> [TO DO] In your reply, repeat every entry exactly and skip over each picture.

> [Records drawn from a dataset]
- Opening Delimiter -

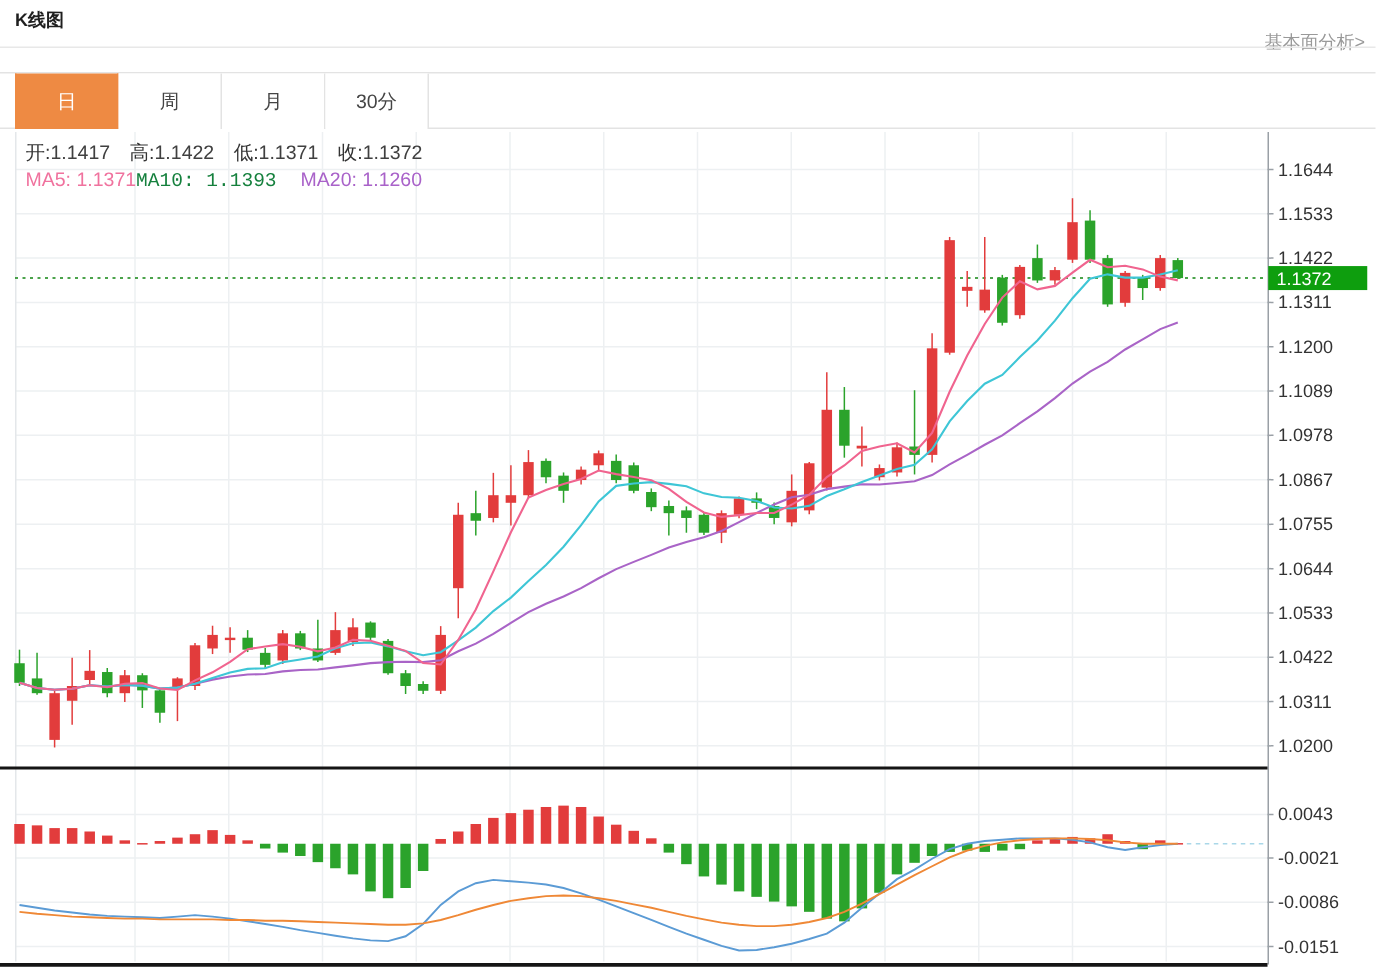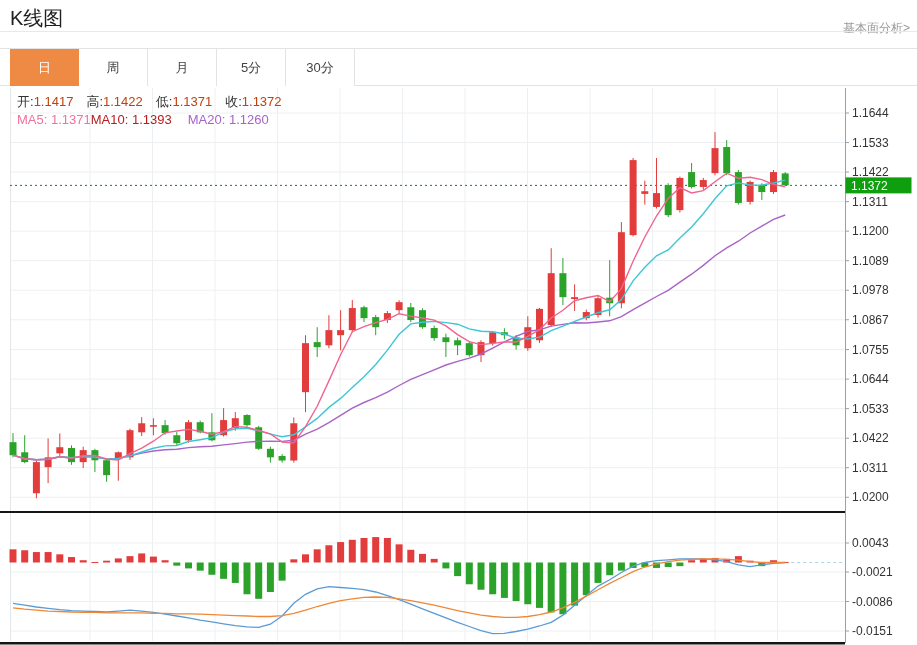--- a/index.html
+++ b/index.html
@@ -1,36 +1,36 @@
 <!DOCTYPE html>
 <html><head>
 <meta charset="utf-8">
 <style>
   html,body{margin:0;padding:0;background:#fff;}
   body{width:917px;height:645px;overflow:hidden;font-family:"Liberation Sans",sans-serif;}
   #app{position:relative;width:917px;height:645px;background:#fff;}
   #chart-svg{position:absolute;top:0;left:0;z-index:1;}
   #chart-svg text{font-family:"Liberation Sans",sans-serif;}
-  .hdr-title{position:absolute;top:5px;left:10px;font-size:20px;font-weight:normal;color:#1f1f1f;z-index:2;}
+  .hdr-title{position:absolute;top:5px;left:10px;font-size:12px;font-weight:bold;color:#1f1f1f;z-index:2;}
   .hdr-link{position:absolute;top:20px;right:7px;font-size:12px;color:#999;z-index:2;cursor:pointer;text-decoration:none;}
   .hdr-divider{position:absolute;top:31px;left:0;width:917px;height:1px;background:#e8e8e8;z-index:2;}
   .tabs{position:absolute;top:48px;left:0;width:917px;height:38px;box-sizing:border-box;
         border-top:1px solid #e3e3e3;border-bottom:1px solid #e3e3e3;display:flex;padding-left:10px;z-index:2;background:#fff0;}
   .tab{width:69px;height:37px;line-height:37px;text-align:center;font-size:13px;color:#444;
        border-right:1px solid #e3e3e3;cursor:pointer;background:#fff;box-sizing:border-box;}
   .tab:first-child{border-left:1px solid #e3e3e3;}
   .tab.active{background:#ee8a43;color:#fff;border-color:#ee8a43;}
   .ov{position:absolute;z-index:2;font-size:13px;white-space:nowrap;}
   #ov-ohlc{top:93px;left:17px;}
   #ov-ma{top:112px;left:17px;}
   #ov-macd{top:517px;left:20px;}
   .lbl{color:#333;}
-  .val-g{color:#c2410c;margin-right:13px;}
+  .val-g{color:#404040;margin-right:13px;}
   .ma5{color:#f0729e;}
-  .ma10{color:#b91c1c;margin-right:16px;}
+  .ma10{color:#15803d;margin-right:16px;font-family:Liberation Mono, monospace;}
   .ma20{color:#a962c9;}
   .t-macd{color:#e04646;margin-right:18px;}
   .t-diff{color:#4a90d9;margin-right:18px;}
   .t-dea{color:#ef8836;}
 </style>
 </head>
 <body>
 
 <div id="app">
   <svg id="chart-svg" width="917" height="645">
@@ -325,21 +325,20 @@
     </svg>
 
   <div class="hdr-title">K线图</div>
   <a class="hdr-link">基本面分析&gt;</a>
   <div class="hdr-divider"></div>
 
   <div class="tabs" id="tabs">
       <div class="tab active">日</div>
       <div class="tab">周</div>
       <div class="tab">月</div>
-      <div class="tab">5分</div>
       <div class="tab">30分</div>
     </div>
 
   <div class="ov" id="ov-ohlc">
     <span class="lbl">开:</span><span class="val-g">1.1417</span><span class="lbl">高:</span><span class="val-g">1.1422</span><span class="lbl">低:</span><span class="val-g">1.1371</span><span class="lbl">收:</span><span class="val-g">1.1372</span>
   </div>
 
   <div class="ov" id="ov-ma">
     <span class="ma5"><span>MA5:</span> <span>1.1371</span></span><span class="ma10"><span>MA10:</span> <span>1.1393</span></span><span class="ma20"><span>MA20:</span> <span>1.1260</span></span>
   </div>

- Closing Delimiter -

> [WRITTEN REPLY]
--- a/index.html
+++ b/index.html
@@ -1,36 +1,36 @@
 <!DOCTYPE html>
 <html><head>
 <meta charset="utf-8">
 <style>
   html,body{margin:0;padding:0;background:#fff;}
   body{width:917px;height:645px;overflow:hidden;font-family:"Liberation Sans",sans-serif;}
   #app{position:relative;width:917px;height:645px;background:#fff;}
   #chart-svg{position:absolute;top:0;left:0;z-index:1;}
   #chart-svg text{font-family:"Liberation Sans",sans-serif;}
-  .hdr-title{position:absolute;top:5px;left:10px;font-size:20px;font-weight:normal;color:#1f1f1f;z-index:2;}
+  .hdr-title{position:absolute;top:5px;left:10px;font-size:12px;font-weight:bold;color:#1f1f1f;z-index:2;}
   .hdr-link{position:absolute;top:20px;right:7px;font-size:12px;color:#999;z-index:2;cursor:pointer;text-decoration:none;}
   .hdr-divider{position:absolute;top:31px;left:0;width:917px;height:1px;background:#e8e8e8;z-index:2;}
   .tabs{position:absolute;top:48px;left:0;width:917px;height:38px;box-sizing:border-box;
         border-top:1px solid #e3e3e3;border-bottom:1px solid #e3e3e3;display:flex;padding-left:10px;z-index:2;background:#fff0;}
   .tab{width:69px;height:37px;line-height:37px;text-align:center;font-size:13px;color:#444;
        border-right:1px solid #e3e3e3;cursor:pointer;background:#fff;box-sizing:border-box;}
   .tab:first-child{border-left:1px solid #e3e3e3;}
   .tab.active{background:#ee8a43;color:#fff;border-color:#ee8a43;}
   .ov{position:absolute;z-index:2;font-size:13px;white-space:nowrap;}
   #ov-ohlc{top:93px;left:17px;}
   #ov-ma{top:112px;left:17px;}
   #ov-macd{top:517px;left:20px;}
   .lbl{color:#333;}
-  .val-g{color:#c2410c;margin-right:13px;}
+  .val-g{color:#404040;margin-right:13px;}
   .ma5{color:#f0729e;}
-  .ma10{color:#b91c1c;margin-right:16px;}
+  .ma10{color:#15803d;margin-right:16px;font-family:Liberation Mono, monospace;}
   .ma20{color:#a962c9;}
   .t-macd{color:#e04646;margin-right:18px;}
   .t-diff{color:#4a90d9;margin-right:18px;}
   .t-dea{color:#ef8836;}
 </style>
 </head>
 <body>
 
 <div id="app">
   <svg id="chart-svg" width="917" height="645">
@@ -325,21 +325,20 @@
     </svg>
 
   <div class="hdr-title">K线图</div>
   <a class="hdr-link">基本面分析&gt;</a>
   <div class="hdr-divider"></div>
 
   <div class="tabs" id="tabs">
       <div class="tab active">日</div>
       <div class="tab">周</div>
       <div class="tab">月</div>
-      <div class="tab">5分</div>
       <div class="tab">30分</div>
     </div>
 
   <div class="ov" id="ov-ohlc">
     <span class="lbl">开:</span><span class="val-g">1.1417</span><span class="lbl">高:</span><span class="val-g">1.1422</span><span class="lbl">低:</span><span class="val-g">1.1371</span><span class="lbl">收:</span><span class="val-g">1.1372</span>
   </div>
 
   <div class="ov" id="ov-ma">
     <span class="ma5"><span>MA5:</span> <span>1.1371</span></span><span class="ma10"><span>MA10:</span> <span>1.1393</span></span><span class="ma20"><span>MA20:</span> <span>1.1260</span></span>
   </div>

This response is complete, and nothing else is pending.